(Beginning of DATA PROVIDED)
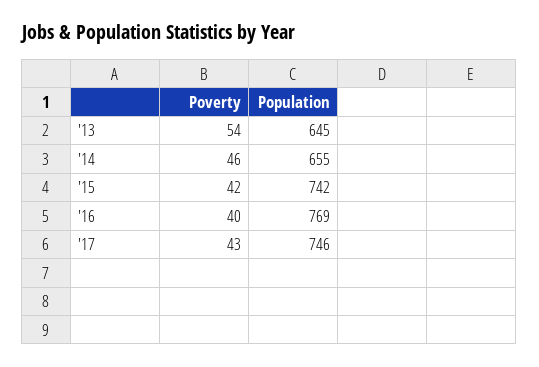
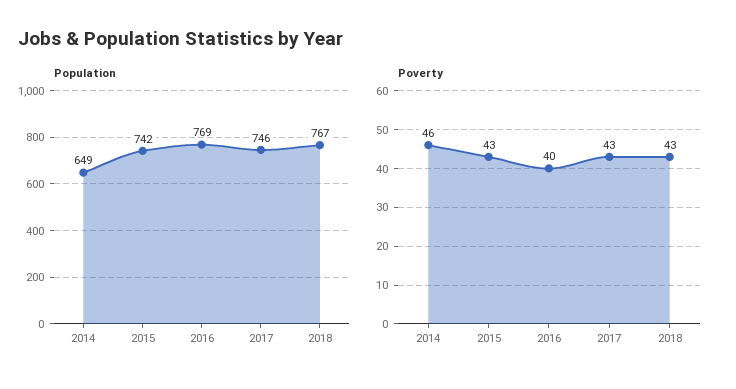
Poverty, '13: 54 -> none
Population, '13: 645 -> none
Population, '14: 655 -> 649
Poverty, '15: 42 -> 43
Population, 2018: none -> 767
Poverty, 2018: none -> 43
(End of DATA PROVIDED)
◆ TASK GOAL ◆
Please set down exactly the lines running from the one with "Population, '13: 645 -> none" to the last line of the entries above, both of them included, and no others.

◆ RESPONSE AREA ◆
Population, '13: 645 -> none
Population, '14: 655 -> 649
Poverty, '15: 42 -> 43
Population, 2018: none -> 767
Poverty, 2018: none -> 43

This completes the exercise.